BRCA2: A gene on chromosome 13 that normally helps to suppress cell growth. A person who inherits an altered, or “mutated,” version of the BRCA2 gene has a higher risk of getting breast, ovarian, or prostate cancer.
CAM: Complementary or Alternative Medicine. A group of diverse practices and products that are used in addition to (complementary) or instead of (alternative) conventional medical treatments. CAM may include acupuncture, dietary supplements, herbal medicine, massage, meditation, prayer, yoga.
CA 125: A protein that may be found in high amounts in the blood of patients with ovarian cancer. CA125 levels may also help monitor how well cancer treatments are working or if ovarian cancer has recurred. CA 125 stands for cancer antigen 125.
Cancer: A term for diseases that develop when abnormal cells in the body begin to divide out of control. Cancer cells can invade nearby tissues and can spread through the bloodstream and lymphatic system to other parts of the body.

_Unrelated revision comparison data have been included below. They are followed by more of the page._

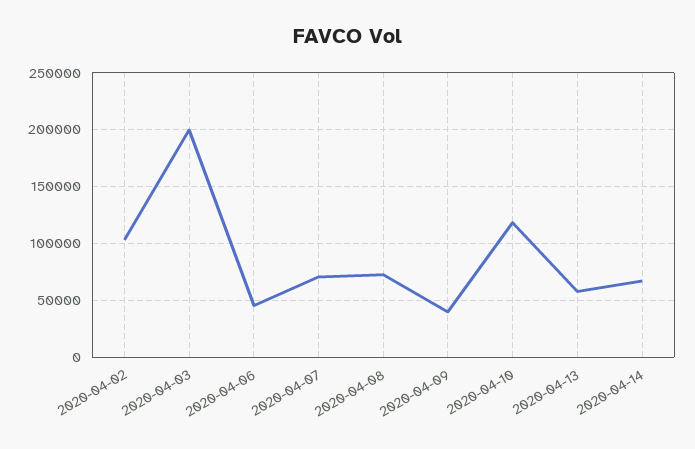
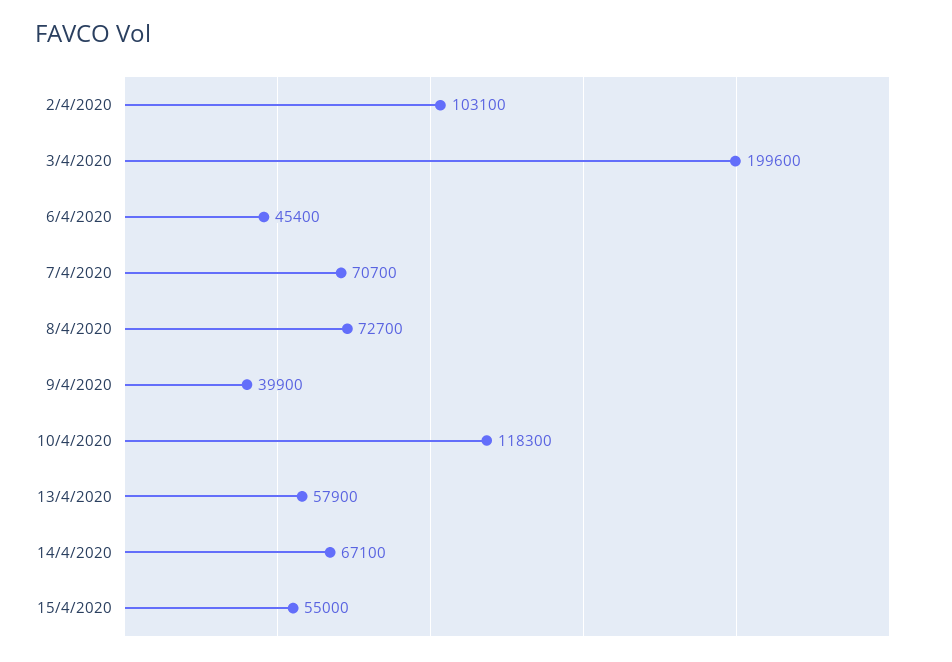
15/4/2020: none -> 55000

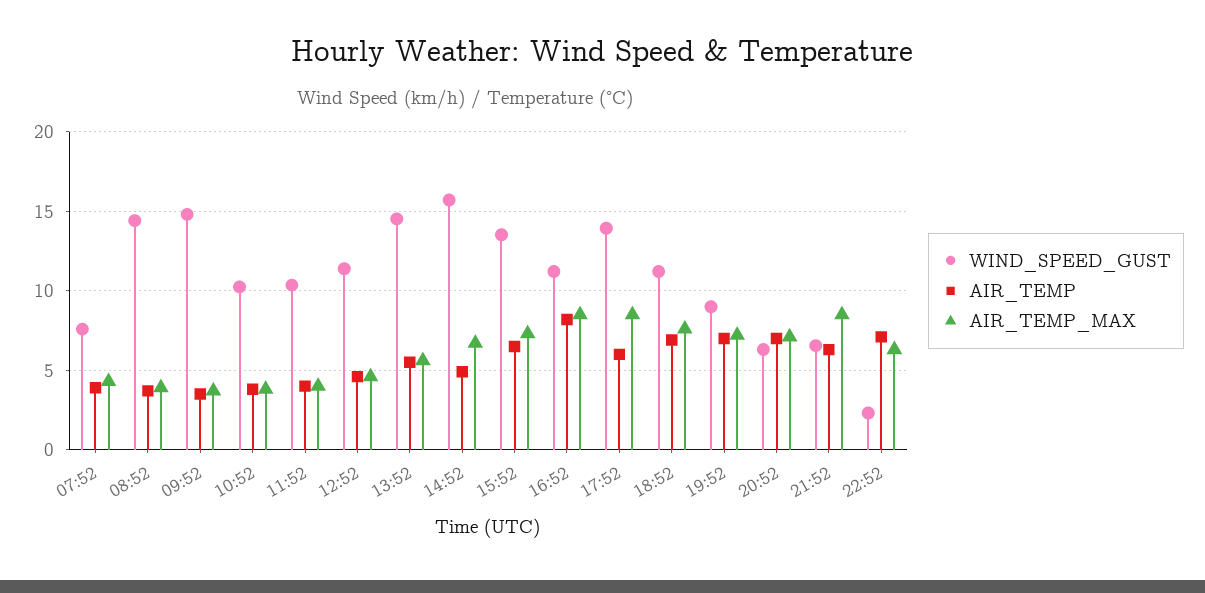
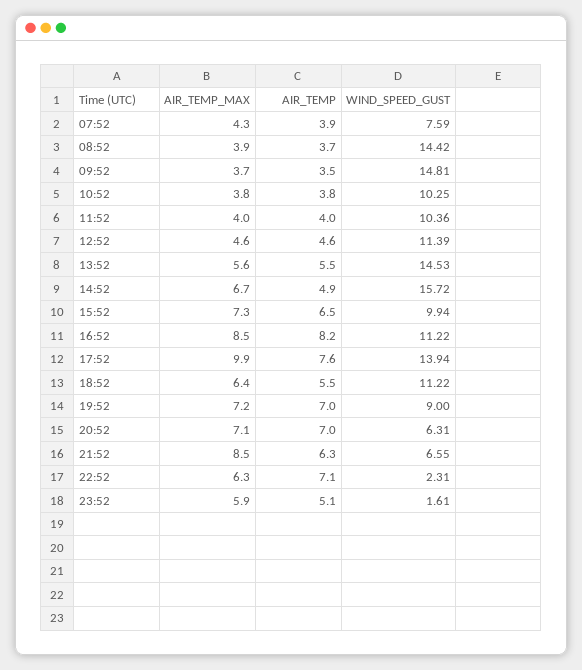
WIND_SPEED_GUST, 15:52: 13.5 -> 9.94
AIR_TEMP, 17:52: 6 -> 7.6
AIR_TEMP_MAX, 17:52: 8.5 -> 9.9
AIR_TEMP, 18:52: 7 -> 5.5
AIR_TEMP_MAX, 18:52: 7.5 -> 6.4
AIR_TEMP_MAX, 23:52: none -> 5.9
AIR_TEMP, 23:52: none -> 5.1
WIND_SPEED_GUST, 23:52: none -> 1.61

Carboplatin: Generic name for the drug Paraplatin. A drug that is used to treat advanced ovarian cancer that has never been treated, or ovarian cancer that has come back after treatment with other anticancer drugs. Carboplatin is a form of the anticancer drug cisplatin and causes fewer side effects in patients. It is a type of platinum compound.
Carcinogens: Substances that cause cancer.
Carcinoma: A malignant tumor that begins in the skin or in tissues that line internal organs.
CAT or CT scan: A series of detailed pictures of areas inside the body that are taken from different angles. The pictures are created by a computer linked to an x-ray machine. Also called computerized axial tomography scan.
Cell: The individual unit that makes up the tissues of the body. All living things are made up of one or more cells.
Cervix: The lower, narrow end of the uterus that forms a canal between the uterus and vagina.
Chemotherapy: Treatment with drugs that destroy or reduce cancer cells. Used with surgery, chemotherapy extends the lives of women with ovarian cancer.
Cisplatin: Generic name for the drug Platinol. A drug used to treat many types of cancer. Cisplatin contains the metal platinum. It kills cancer cells by damaging their DNA and stopping them from dividing.
Clinical trial: A type of research study that tests how well new medical approaches work in people. These studies test new methods of screening, prevention, diagnosis, or treatment of a disease. A clinical trial is also called a clinical study.
Clinical trial phase: A part of the clinical research process that answers specific questions about whether treatments that are being studied work and are safe. Phase 1 trials test the best way to give a new treatment and the best dose. Phase 2 trials test whether a new treatment has an effect on the disease. Phase 3 trials compare the results of people taking a new treatment with the results of people taking the standard treatment. Phase 4 trials are done using thousands of people after a treatment has been approved and marketed, to check for side effects that were not seen in the phase 3 trial.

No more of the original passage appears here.